Deploy the train_model function to Snowflake as a Python stored procedure, Snowpark will also include the fit_pipeline function.

When deploying a stored procedure we will also need to sepcify what third-party Python libraies the functions are depended on, these libraries must be avalible in the Snowflake Anaconda channel. By using the **packages** we make sure that we only include the ones needed for this stored procedure.

In [None]:
train_model_sp = snow_funcs.sproc(func=train_model, name="train_house_sp" ,replace=True, is_permanent=True
                                  , stage_location=f"{stage_name}/sp/", session=session
                                  , packages=['snowflake-snowpark-python==1.23.0', 'snowflake-ml-python==1.6.4' ,'scikit-learn'])

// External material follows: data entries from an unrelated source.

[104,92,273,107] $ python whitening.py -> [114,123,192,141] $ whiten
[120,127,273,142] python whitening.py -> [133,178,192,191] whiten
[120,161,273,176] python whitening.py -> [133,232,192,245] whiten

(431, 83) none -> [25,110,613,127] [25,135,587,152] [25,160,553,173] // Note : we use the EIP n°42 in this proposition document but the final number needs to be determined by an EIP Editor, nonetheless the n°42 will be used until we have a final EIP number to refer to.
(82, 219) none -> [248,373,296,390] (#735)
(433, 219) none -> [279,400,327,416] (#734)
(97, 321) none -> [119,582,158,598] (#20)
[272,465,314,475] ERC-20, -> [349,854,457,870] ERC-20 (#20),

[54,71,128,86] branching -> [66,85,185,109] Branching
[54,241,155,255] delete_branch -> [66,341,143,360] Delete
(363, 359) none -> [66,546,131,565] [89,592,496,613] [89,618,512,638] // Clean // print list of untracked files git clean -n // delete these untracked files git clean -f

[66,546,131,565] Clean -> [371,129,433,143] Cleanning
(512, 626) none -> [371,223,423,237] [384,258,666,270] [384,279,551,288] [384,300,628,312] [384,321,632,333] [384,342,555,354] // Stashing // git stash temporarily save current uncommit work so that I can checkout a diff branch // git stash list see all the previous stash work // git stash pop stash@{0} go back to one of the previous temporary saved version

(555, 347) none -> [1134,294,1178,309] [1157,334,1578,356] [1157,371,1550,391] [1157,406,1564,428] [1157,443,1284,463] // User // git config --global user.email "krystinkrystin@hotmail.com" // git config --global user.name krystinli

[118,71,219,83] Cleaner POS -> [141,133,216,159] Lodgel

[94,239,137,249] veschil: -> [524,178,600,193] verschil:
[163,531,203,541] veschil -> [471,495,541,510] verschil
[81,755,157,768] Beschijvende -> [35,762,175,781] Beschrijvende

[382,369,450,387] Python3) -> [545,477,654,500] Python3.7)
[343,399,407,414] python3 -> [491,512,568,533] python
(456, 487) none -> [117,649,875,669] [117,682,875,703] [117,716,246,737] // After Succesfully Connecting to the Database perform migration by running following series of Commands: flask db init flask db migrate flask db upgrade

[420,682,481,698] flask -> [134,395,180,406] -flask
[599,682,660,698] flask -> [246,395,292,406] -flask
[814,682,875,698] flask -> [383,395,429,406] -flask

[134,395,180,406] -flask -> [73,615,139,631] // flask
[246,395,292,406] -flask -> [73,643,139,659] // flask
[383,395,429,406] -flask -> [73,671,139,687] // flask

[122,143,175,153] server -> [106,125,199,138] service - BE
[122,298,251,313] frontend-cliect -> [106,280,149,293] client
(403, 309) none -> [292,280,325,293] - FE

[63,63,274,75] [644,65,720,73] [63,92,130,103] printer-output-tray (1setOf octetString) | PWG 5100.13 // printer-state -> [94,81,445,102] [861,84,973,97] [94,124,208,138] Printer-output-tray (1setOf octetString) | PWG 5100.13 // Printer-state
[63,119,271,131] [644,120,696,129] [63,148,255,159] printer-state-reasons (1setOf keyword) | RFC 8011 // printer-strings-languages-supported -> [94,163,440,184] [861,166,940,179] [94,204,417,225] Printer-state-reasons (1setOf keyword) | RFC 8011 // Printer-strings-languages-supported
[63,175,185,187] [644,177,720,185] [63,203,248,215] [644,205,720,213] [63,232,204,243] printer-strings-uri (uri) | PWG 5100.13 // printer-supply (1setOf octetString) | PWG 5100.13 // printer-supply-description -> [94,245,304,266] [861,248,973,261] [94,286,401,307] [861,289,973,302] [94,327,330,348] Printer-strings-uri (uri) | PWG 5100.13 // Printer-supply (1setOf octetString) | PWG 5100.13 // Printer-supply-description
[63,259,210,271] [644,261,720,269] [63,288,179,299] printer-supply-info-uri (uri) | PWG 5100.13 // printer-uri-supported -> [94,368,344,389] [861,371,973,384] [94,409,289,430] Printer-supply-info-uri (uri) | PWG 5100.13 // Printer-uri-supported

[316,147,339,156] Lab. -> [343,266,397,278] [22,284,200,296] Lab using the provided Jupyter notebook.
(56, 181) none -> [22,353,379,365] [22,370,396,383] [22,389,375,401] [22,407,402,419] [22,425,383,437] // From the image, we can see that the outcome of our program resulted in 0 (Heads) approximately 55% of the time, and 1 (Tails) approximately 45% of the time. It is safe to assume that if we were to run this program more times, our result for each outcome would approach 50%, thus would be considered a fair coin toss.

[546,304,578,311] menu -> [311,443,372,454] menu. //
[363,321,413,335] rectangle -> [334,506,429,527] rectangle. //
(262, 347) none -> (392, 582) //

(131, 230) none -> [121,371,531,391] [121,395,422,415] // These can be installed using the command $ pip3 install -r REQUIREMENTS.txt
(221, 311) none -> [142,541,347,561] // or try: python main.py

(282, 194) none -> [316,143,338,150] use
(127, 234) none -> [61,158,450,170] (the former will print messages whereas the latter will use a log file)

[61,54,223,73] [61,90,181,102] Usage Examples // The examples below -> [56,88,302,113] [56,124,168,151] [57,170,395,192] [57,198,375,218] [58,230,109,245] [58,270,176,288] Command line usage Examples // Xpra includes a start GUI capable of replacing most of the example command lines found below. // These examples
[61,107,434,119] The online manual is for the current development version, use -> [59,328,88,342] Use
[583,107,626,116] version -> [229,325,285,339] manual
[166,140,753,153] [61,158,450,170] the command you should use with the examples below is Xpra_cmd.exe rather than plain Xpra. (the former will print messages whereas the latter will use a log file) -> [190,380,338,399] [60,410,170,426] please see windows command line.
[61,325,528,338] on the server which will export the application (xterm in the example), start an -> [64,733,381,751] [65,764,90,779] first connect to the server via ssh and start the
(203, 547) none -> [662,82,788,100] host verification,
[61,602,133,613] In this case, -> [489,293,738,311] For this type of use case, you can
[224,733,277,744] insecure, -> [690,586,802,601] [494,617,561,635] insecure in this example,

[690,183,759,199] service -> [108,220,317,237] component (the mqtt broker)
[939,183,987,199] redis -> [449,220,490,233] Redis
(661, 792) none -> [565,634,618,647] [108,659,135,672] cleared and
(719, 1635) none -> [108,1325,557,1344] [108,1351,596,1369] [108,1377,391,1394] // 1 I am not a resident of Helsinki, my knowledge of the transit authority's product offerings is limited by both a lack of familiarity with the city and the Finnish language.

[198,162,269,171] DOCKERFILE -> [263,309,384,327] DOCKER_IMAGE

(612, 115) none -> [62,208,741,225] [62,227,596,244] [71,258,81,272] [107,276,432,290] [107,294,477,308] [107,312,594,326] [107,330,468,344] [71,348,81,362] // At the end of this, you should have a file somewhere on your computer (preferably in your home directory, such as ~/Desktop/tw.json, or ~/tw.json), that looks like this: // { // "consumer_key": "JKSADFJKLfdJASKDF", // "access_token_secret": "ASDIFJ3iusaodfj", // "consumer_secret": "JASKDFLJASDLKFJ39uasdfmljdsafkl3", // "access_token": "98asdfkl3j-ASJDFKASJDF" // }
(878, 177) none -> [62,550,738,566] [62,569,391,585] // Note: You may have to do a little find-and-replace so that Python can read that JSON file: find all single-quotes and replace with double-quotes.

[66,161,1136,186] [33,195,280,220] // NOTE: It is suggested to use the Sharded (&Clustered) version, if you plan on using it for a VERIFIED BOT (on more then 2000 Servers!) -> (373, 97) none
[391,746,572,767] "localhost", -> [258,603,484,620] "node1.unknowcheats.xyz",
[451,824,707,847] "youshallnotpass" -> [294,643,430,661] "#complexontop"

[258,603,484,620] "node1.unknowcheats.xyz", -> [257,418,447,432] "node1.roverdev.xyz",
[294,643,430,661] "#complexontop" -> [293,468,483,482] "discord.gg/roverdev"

### Run the training within the SPROC
We will now train, test and deploy a new model in Snowflake. Everything is running on Snowflake compute without any need to move data outside of Snowflake. The resulting model will be deployed in Snowflake using Model Registry.

In [None]:
return_dict = json.loads(train_model_sp(session, "HOUSING_DATA", "MEDIAN_HOUSE_VALUE",  "sklearn_housing", "V1"))
return_dict

Now the model are trained and also deployed in Snowflake using the Model Registry, we can connect to it and list the models

In [None]:
snow_registry = Registry(session)
snow_registry.show_models()

We can also list the version avalible for a specific model

In [None]:
snow_model = snow_registry.get_model("sklearn_housing")
snow_model.show_versions()

### Optionally : For use cases where training data size is big you can optimize execution speed of model training by using Snowpark optimized warehouse

In [None]:
# creating a snowpark optimised warehouse
#session.sql("create or replace warehouse LAB_SCIKIT_SNOWPARK_WH with \
#                WAREHOUSE_SIZE = MEDIUM \
#                AUTO_SUSPEND = 60 \
#                WAREHOUSE_TYPE = 'SNOWPARK-OPTIMIZED' \
#                AUTO_RESUME = TRUE").collect()

# Create warehouse
so_wh_name = "LAB_SCIKIT_SNOWPARK_WH"
so_wh = Warehouse(
    name=so_wh_name, 
    warehouse_size="MEDIUM", 
    auto_suspend=600, 
    auto_resume='true', 
    warehouse_type='SNOWPARK-OPTIMIZED'
)

warehouses = root.warehouses
so_wh = warehouses.create(so_wh, mode='or_replace')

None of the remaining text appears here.